* Goal of the exercise:
Report only the number of lines in the records that contain the word "none".

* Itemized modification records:
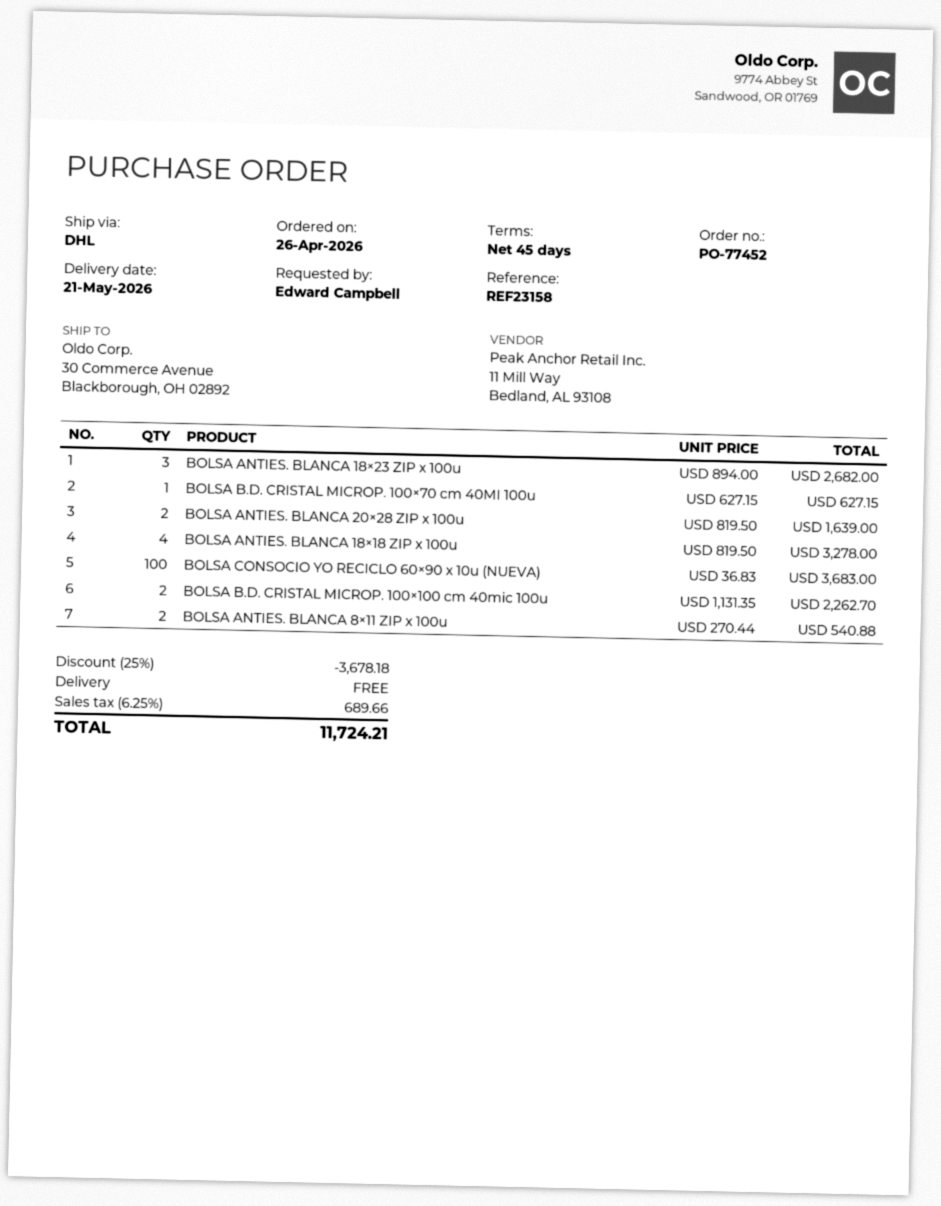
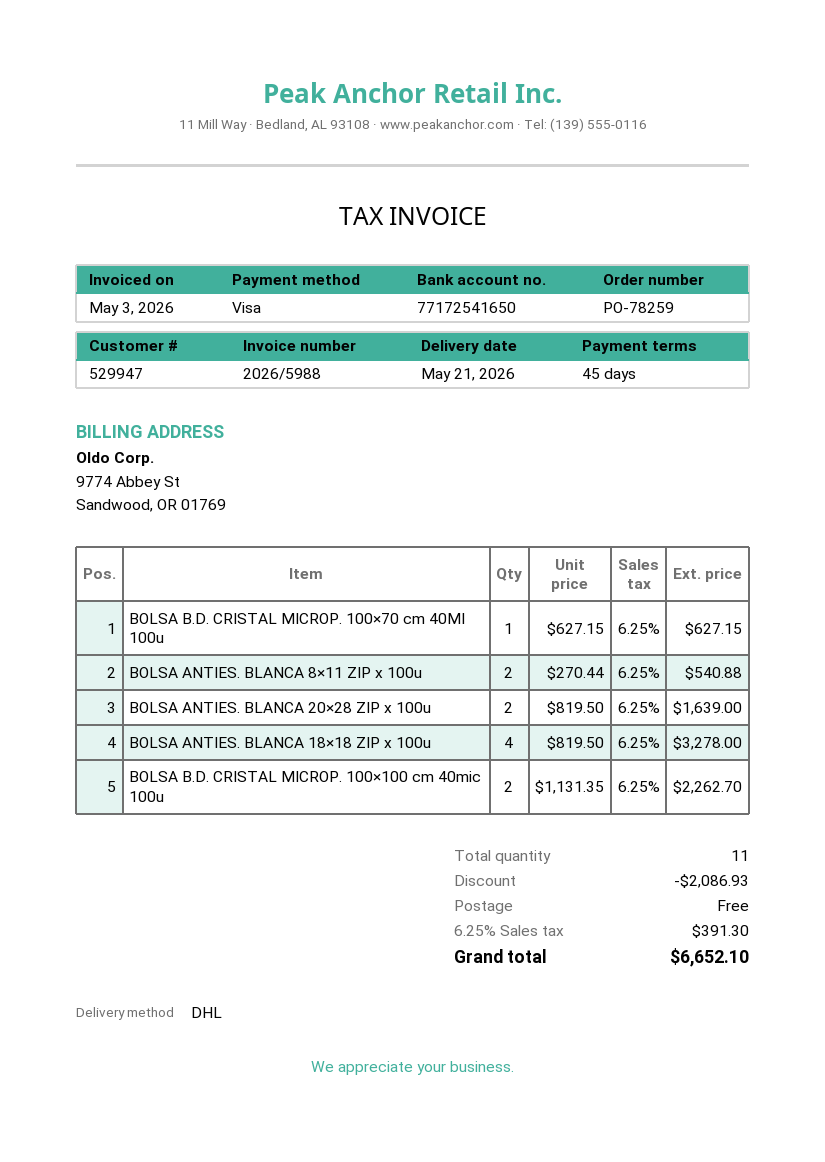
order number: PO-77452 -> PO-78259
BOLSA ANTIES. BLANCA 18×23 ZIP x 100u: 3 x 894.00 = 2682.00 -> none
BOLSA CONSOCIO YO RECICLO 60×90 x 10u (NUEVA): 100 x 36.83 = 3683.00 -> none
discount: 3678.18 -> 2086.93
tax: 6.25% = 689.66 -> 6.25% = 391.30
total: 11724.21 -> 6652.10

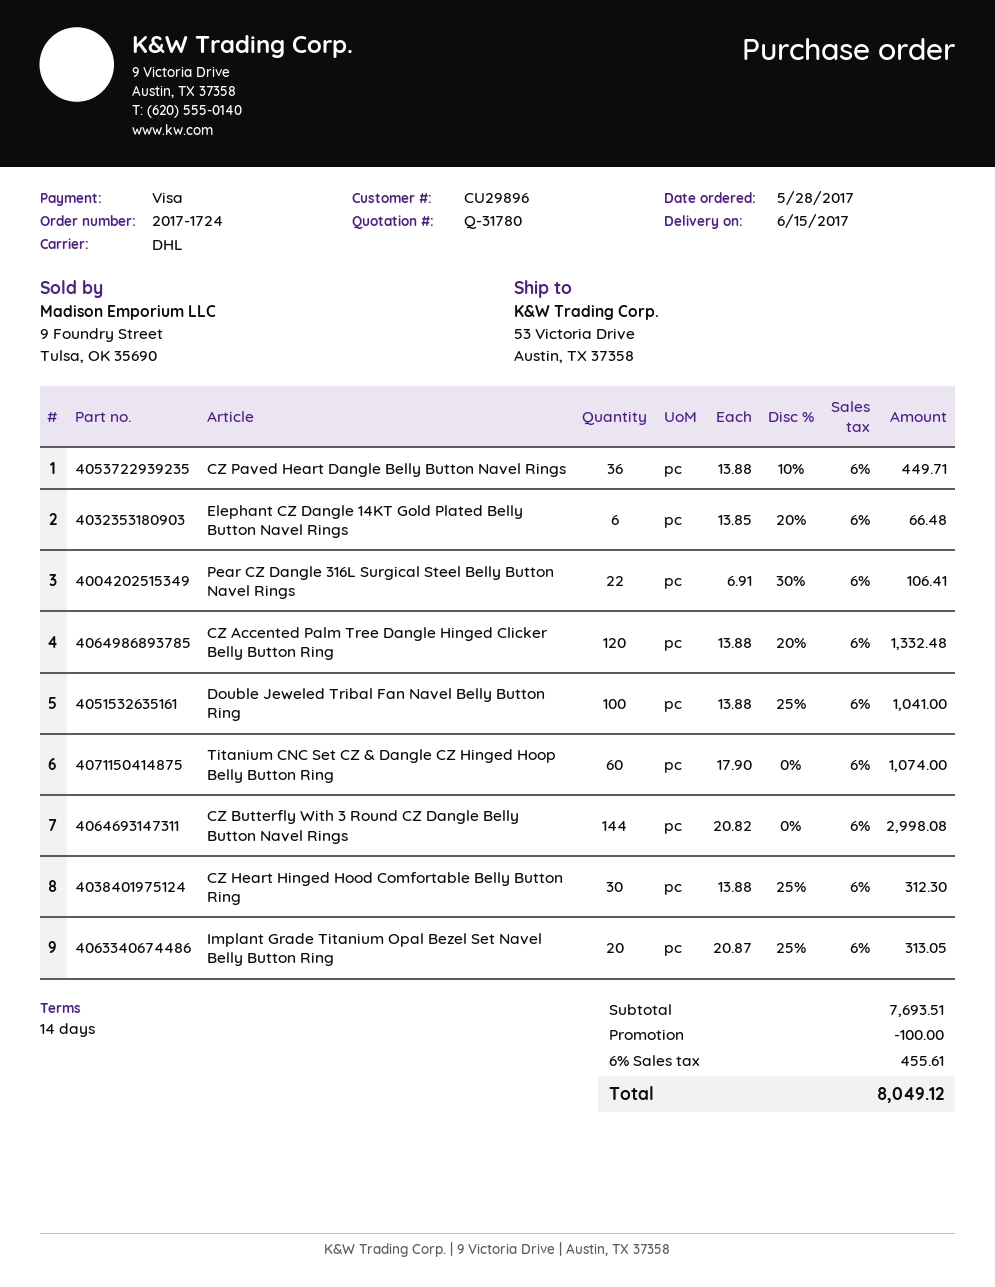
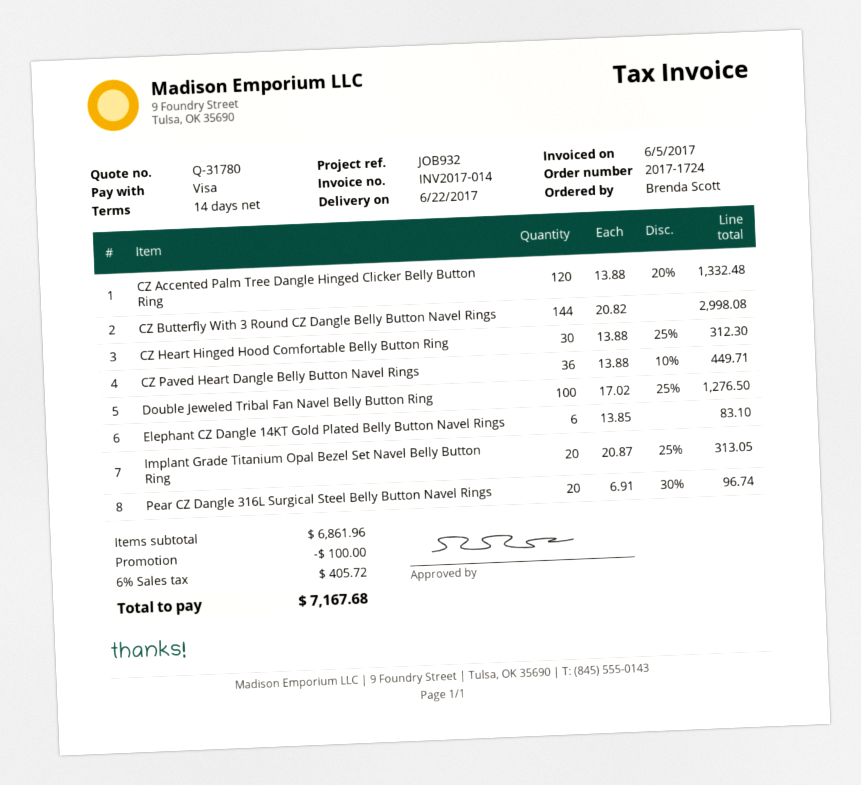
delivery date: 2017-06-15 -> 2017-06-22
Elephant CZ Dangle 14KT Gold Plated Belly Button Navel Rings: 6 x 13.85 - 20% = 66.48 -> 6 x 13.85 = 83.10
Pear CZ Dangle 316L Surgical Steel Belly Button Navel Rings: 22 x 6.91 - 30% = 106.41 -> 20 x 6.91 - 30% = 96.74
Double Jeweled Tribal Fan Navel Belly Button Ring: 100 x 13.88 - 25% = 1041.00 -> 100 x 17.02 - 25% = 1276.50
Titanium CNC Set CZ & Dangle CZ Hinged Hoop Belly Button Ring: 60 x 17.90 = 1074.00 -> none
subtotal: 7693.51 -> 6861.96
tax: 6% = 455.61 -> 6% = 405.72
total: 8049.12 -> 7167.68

==

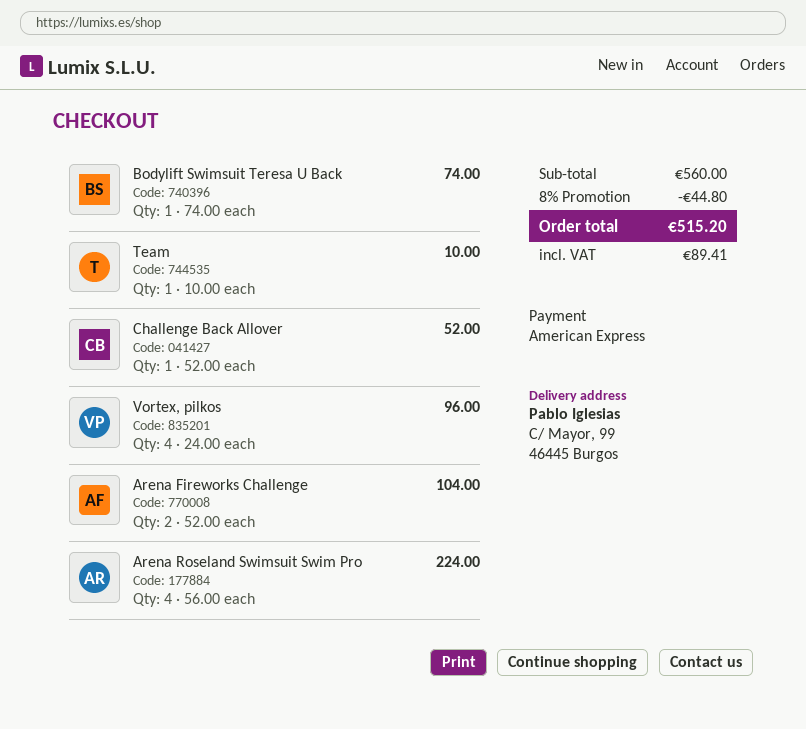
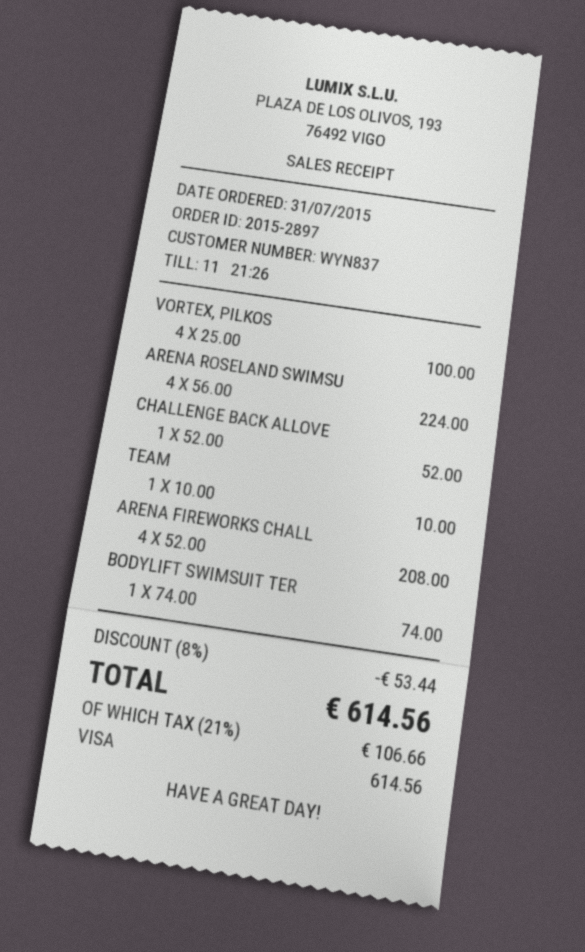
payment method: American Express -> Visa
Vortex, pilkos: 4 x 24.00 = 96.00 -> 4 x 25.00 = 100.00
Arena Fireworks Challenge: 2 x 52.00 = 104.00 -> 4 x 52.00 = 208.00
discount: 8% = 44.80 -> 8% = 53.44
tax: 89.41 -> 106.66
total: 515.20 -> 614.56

* Written answer:
3